“Melanjutkan implementasi Reformasi Birokrasi secara menyeluruh untuk mewujudkan birokrasi dan layanan publik yang lebih berkualitas, profesional dan berintegritas. Dan mengantisipasi perubahan sistem gaji dan pensiun sebagai bagian dari Reformasi Birokrasi dengan memperhatikan kemampuan fiskal Pemerintah,” lanjut dalam kebijakan tersebut.

Pada tahun ini sendiri, pemerintah juga melakukan penyesuaian kebijakan belanja pegawai dengan tetap menjaga daya beli ASN dan mempertimbangkan kemampuan keuangan negara.

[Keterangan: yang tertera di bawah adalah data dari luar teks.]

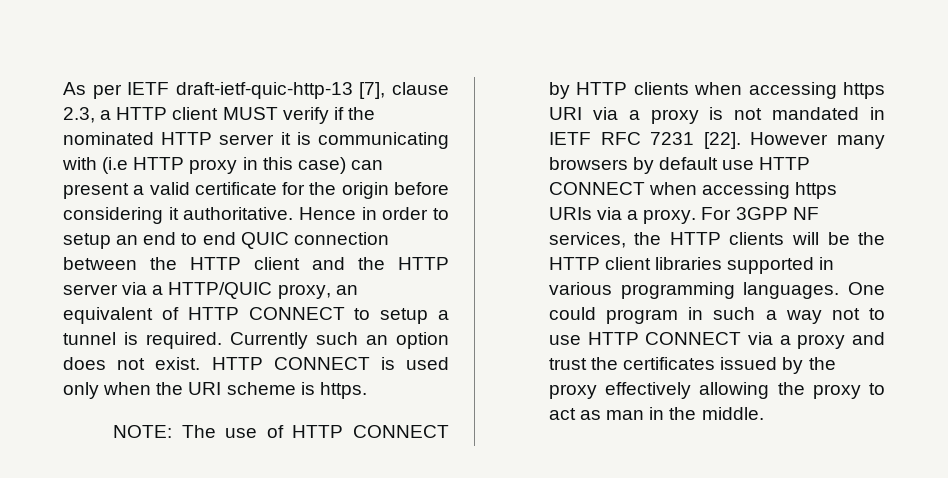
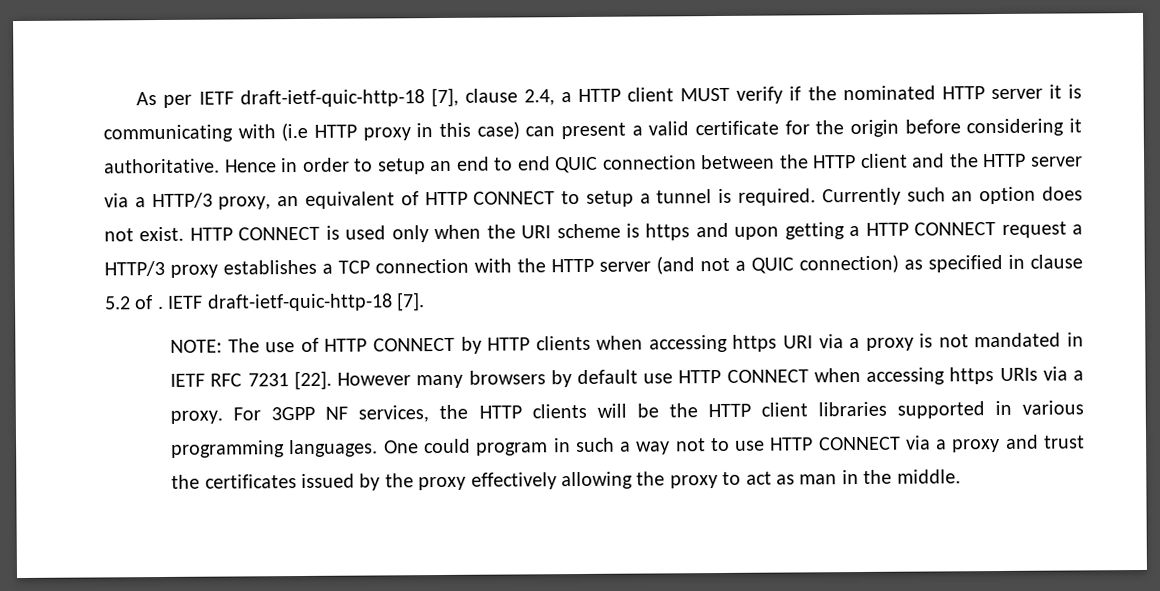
- As per IETF draft-ietf-quic-http-13 [7], clause 2.3, a HTTP client MUST verify if the nominated HTTP server it is communicating with (i.e HTTP proxy in this case) can present a valid certificate for the origin before considering it authoritative.
+ As per IETF draft-ietf-quic-http-18 [7], clause 2.4, a HTTP client MUST verify if the nominated HTTP server it is communicating with (i.e HTTP proxy in this case) can present a valid certificate for the origin before considering it authoritative.
- Hence in order to setup an end to end QUIC connection between the HTTP client and the HTTP server via a HTTP/QUIC proxy, an equivalent of HTTP CONNECT to setup a tunnel is required.
+ Hence in order to setup an end to end QUIC connection between the HTTP client and the HTTP server via a HTTP/3 proxy, an equivalent of HTTP CONNECT to setup a tunnel is required.
- HTTP CONNECT is used only when the URI scheme is https.
+ HTTP CONNECT is used only when the URI scheme is https and upon getting a HTTP CONNECT request a HTTP/3 proxy establishes a TCP connection with the HTTP server (and not a QUIC connection) as specified in clause 5.2 of . IETF draft-ietf-quic-http-18 [7].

Kebijakan yang dilakukan antara lain adalah pemberian THR dan Gaji ke-13 dengan tidak memasukkan komponen tunjangan kinerja. Pada tahun 2022, Pemerintah kembali melanjutkan kebijakan pemberian THR dan gaji ke-13 termasuk 50% tunjangan kinerja yang diharapkan dapat menggerakkan perekonomian.

Tak hanya ASN aktif, pensiunan juga dapat THR dan gaji ke 13. Pensiunan PNS  bisa bernapas lega dan tersenyum lebar pada tahun depan. Pasalnya Kementerian Keuangan (Kemenkeu) sudah menyiapkan anggaran untuk Tunjangan Hari Raya (THR) dan gaji ke-13.